If a line includes "button", copy it out of the entries.

Input material:
▼
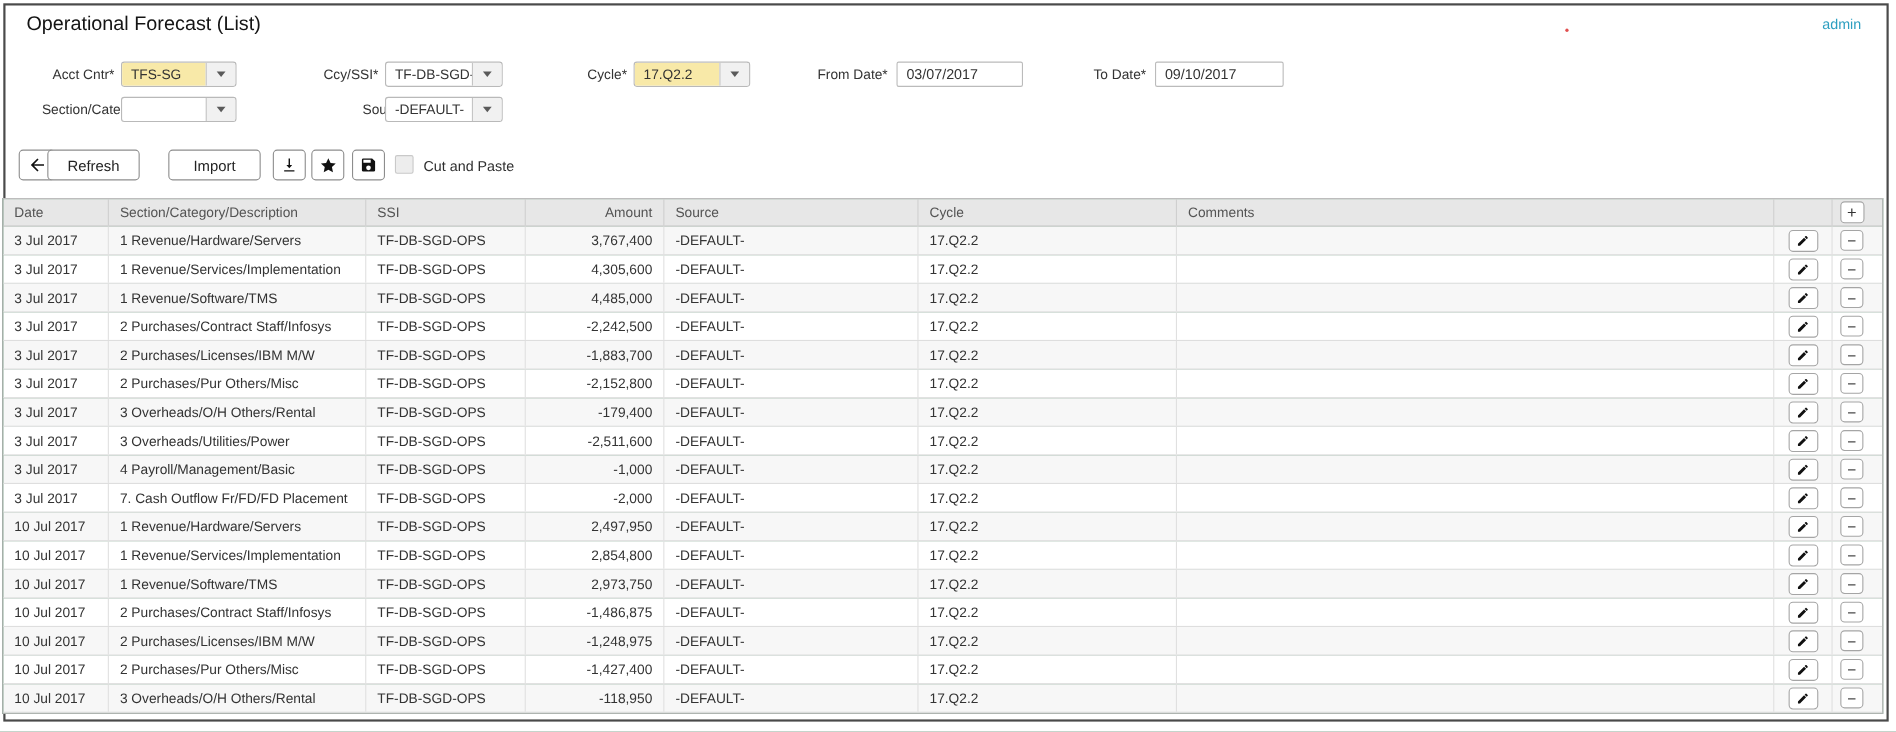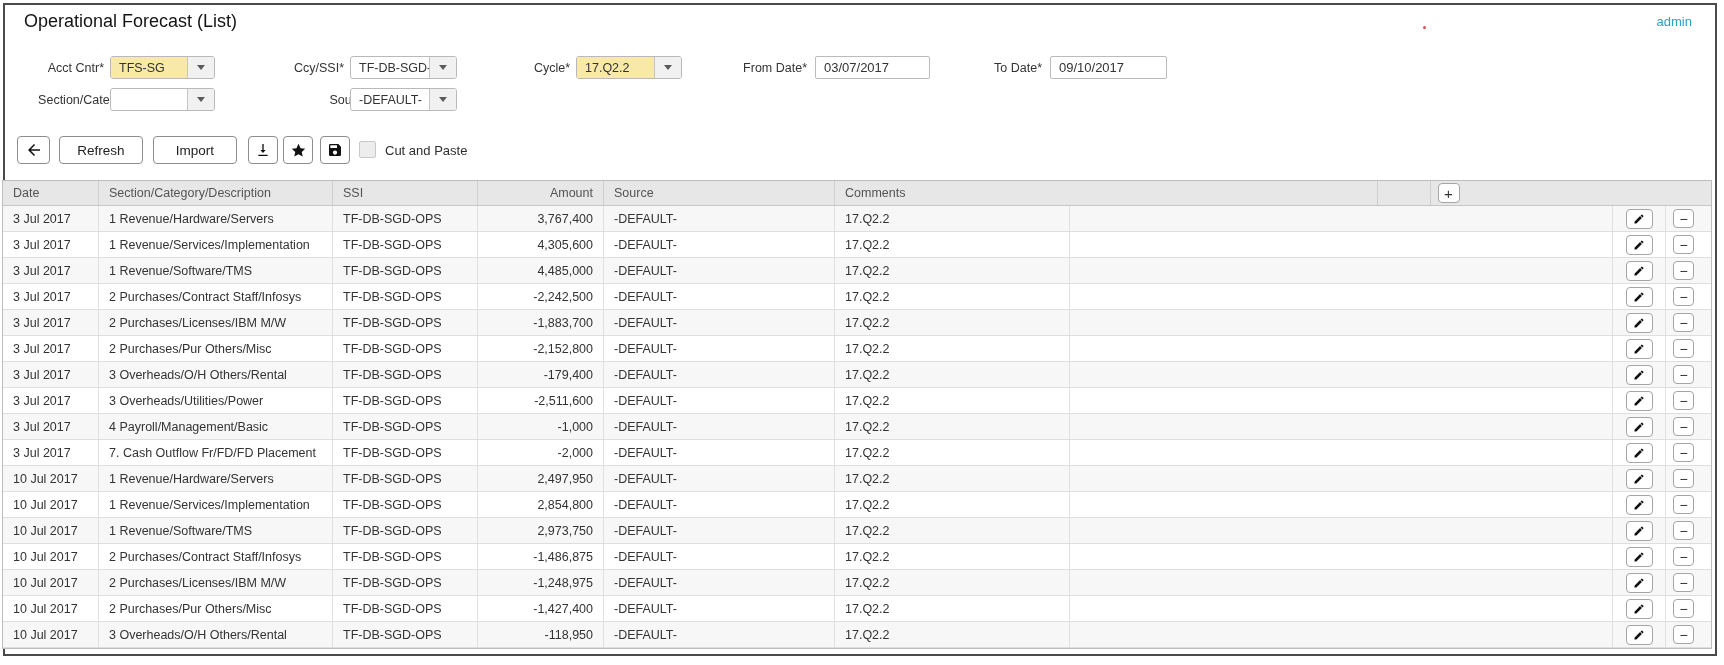--- a/index.html
+++ b/index.html
@@ -112,21 +112,21 @@
     </span>
 </div>
 
 <button class="abs tbtn" style="left:17px;width:33px;">
   <span style="display:flex;">
       <svg width="18" height="18" viewBox="0 0 24 24">
         <path d="M20 11H7.83l5.59-5.59L12 4l-8 8 8 8 1.41-1.41L7.83 13H20v-2z"></path>
       </svg>
     </span>
 </button>
-<button class="abs tbtn" style="left:59px;width:84px;">Refresh</button>
+<button class="abs tbtn" style="left:43px;width:84px;">Refresh</button>
 <button class="abs tbtn" style="left:153px;width:84px;">Import</button>
 <button class="abs tbtn" style="left:248px;width:30px;">
   <span style="display:flex;">
       <svg width="16" height="16" viewBox="0 0 24 24">
         <path d="M16 12h-3V3h-2v9H8l4 4.5L16 12zM5 19v2h14v-2H5z"></path>
       </svg>
     </span>
 </button>
 <button class="abs tbtn" style="left:283px;width:30px;">
   <span style="display:flex;">
@@ -145,20 +145,21 @@
 <span class="abs checkbox"></span>
 <span class="abs check-label">Cut and Paste</span>
 
 <div class="ftable">
   <div class="thead">
     <div class="th c0">Date</div>
     <div class="th c1">Section/Category/Description</div>
     <div class="th c2">SSI</div>
     <div class="th c3 num">Amount</div>
     <div class="th c4">Source</div>
+    <div class="th c5">Cycle</div>
     <div class="th c6">Comments</div>
     <div class="th c7 ctr"></div>
     <div class="th c8 ctr">
       <span class="mini-btn add-btn">+</span>
     </div>
   </div>
   <div>
   <div class="tr">
     <div class="td c0">3 Jul 2017</div>
     <div class="td c1">1 Revenue/Hardware/Servers</div>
▲
Task answer:
 <button class="abs tbtn" style="left:17px;width:33px;">
 </button>
-<button class="abs tbtn" style="left:59px;width:84px;">Refresh</button>
+<button class="abs tbtn" style="left:43px;width:84px;">Refresh</button>
 <button class="abs tbtn" style="left:153px;width:84px;">Import</button>
 <button class="abs tbtn" style="left:248px;width:30px;">
 </button>
 <button class="abs tbtn" style="left:283px;width:30px;">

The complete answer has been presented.